### WORK ORDER
Within the material that follows, how many lines include the string "none"? Answer with the number and nothing more.

### GIVEN DATA
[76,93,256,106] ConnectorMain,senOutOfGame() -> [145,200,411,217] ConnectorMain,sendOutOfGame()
...
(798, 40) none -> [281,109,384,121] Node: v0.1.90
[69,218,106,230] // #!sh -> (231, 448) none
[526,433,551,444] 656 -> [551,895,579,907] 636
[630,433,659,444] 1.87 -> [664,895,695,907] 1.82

### ANSWER TO THIS PROBLEM
2